→ **Input records**
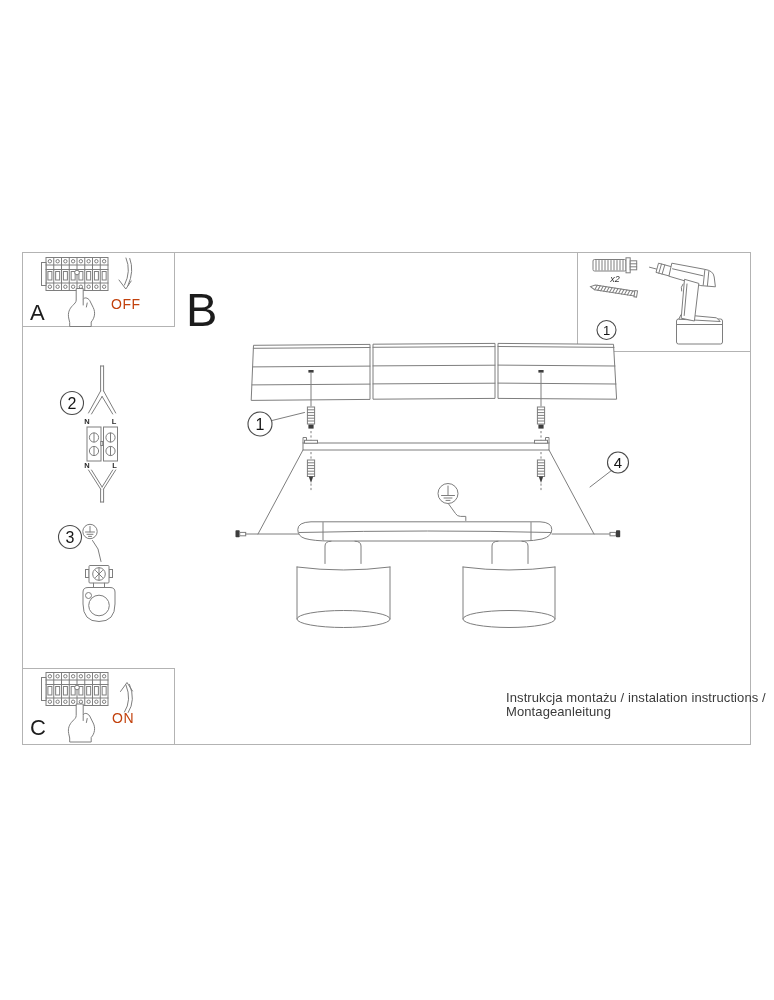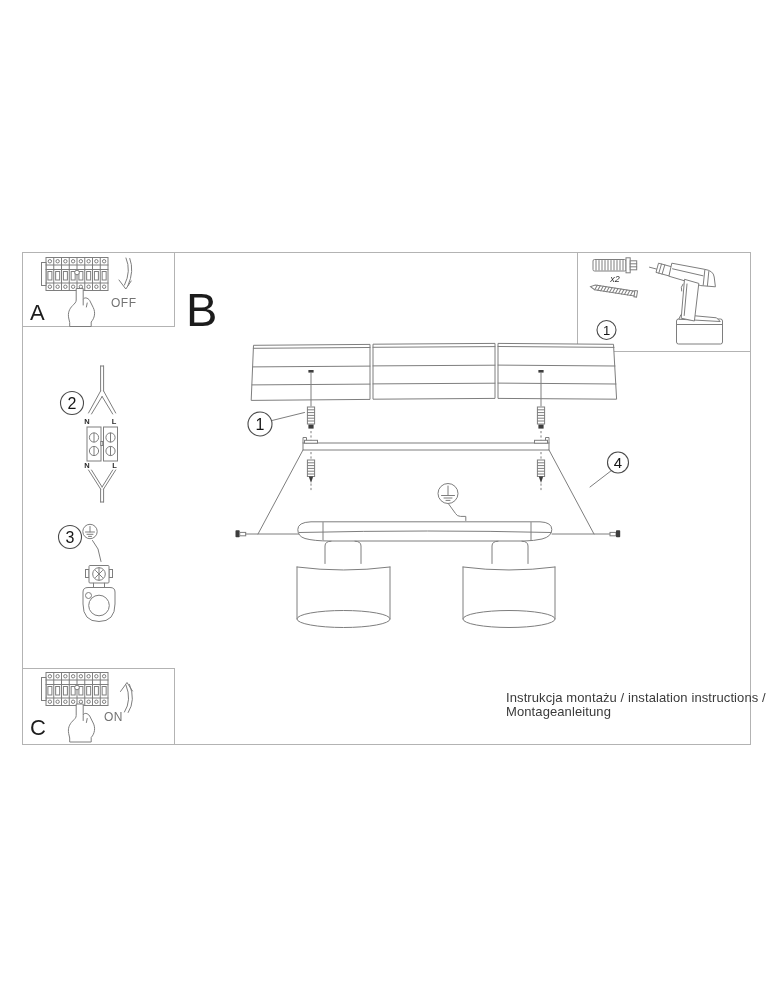--- a/index.html
+++ b/index.html
@@ -15,21 +15,21 @@
   .ln{stroke:#7e7e7e;stroke-width:1;fill:none;stroke-linecap:round}
   .lnw{stroke:#7e7e7e;stroke-width:1;fill:#fff}
   .dk{fill:#3d3d3d;stroke:none}
   .dsh{stroke:#7e7e7e;stroke-width:1;fill:none;stroke-dasharray:2.2 2.2}
   .callout{stroke:#4a4a4a;stroke-width:1.1;fill:#fff}
   .callout-txt{fill:#161616;text-anchor:middle;font-family:"Liberation Sans",sans-serif}
   .small-lbl{fill:#2a2a2a;font-weight:bold;font-size:7.5px;text-anchor:middle;font-family:"Liberation Sans",sans-serif}
   .qty-txt{fill:#333;font-style:italic;font-size:9px;text-anchor:middle;font-family:"Liberation Sans",sans-serif}
   .big-letter{font-size:47px;color:#1c1c1c}
   .corner-letter{font-size:22px;color:#1c1c1c}
-  .switch-word{font-size:12px;color:#737373;letter-spacing:.5px}
+  .switch-word{font-size:14px;color:#c2410c;letter-spacing:.5px}
   .footer{left:506px;top:691px;font-size:13px;line-height:13.5px;color:#3a3a3a;letter-spacing:.1px}
 </style>
 </head>
 <body>
 
 <svg class="layer" width="0" height="0" aria-hidden="true">
   <defs>
     <g id="breaker-panel">
       <rect class="lnw" x="0" y="0" width="62" height="33"></rect>
       <rect class="lnw" x="-4.5" y="5" width="4.5" height="23"></rect>
@@ -242,17 +242,17 @@
 <div class="frame" id="box-c"></div>
 <svg class="layer" style="left:22px;top:668px" width="153" height="77" viewBox="22 668 153 77">
   <use href="#breaker-panel" transform="translate(46,672.5)"></use>
   <use href="#pointing-hand" transform="translate(76,704)"></use>
   <g>
     <path class="ln" d="M124.5,712 Q132,700 126,685 M128.2,712.5 Q136,700 129.5,684.5"></path>
     <path class="ln" d="M120.5,691.5 L127,682.5 L132.5,691"></path>
   </g>
 </svg>
 <div class="abs corner-letter" style="left:30px;top:715px">C</div>
-<div class="abs switch-word" style="left:104px;top:710px">ON</div>
+<div class="abs switch-word" style="left:112px;top:710px">ON</div>
 
 <div class="abs footer">
   <div>Instrukcja montażu / instalation instructions / Montageanleitung</div>
 </div>
 
 </body></html>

→ **Task item**
What is needed is every line of the records above that contains the word "panel".

→ **Solution below**
     <g id="breaker-panel">
   <use href="#breaker-panel" transform="translate(46,672.5)"></use>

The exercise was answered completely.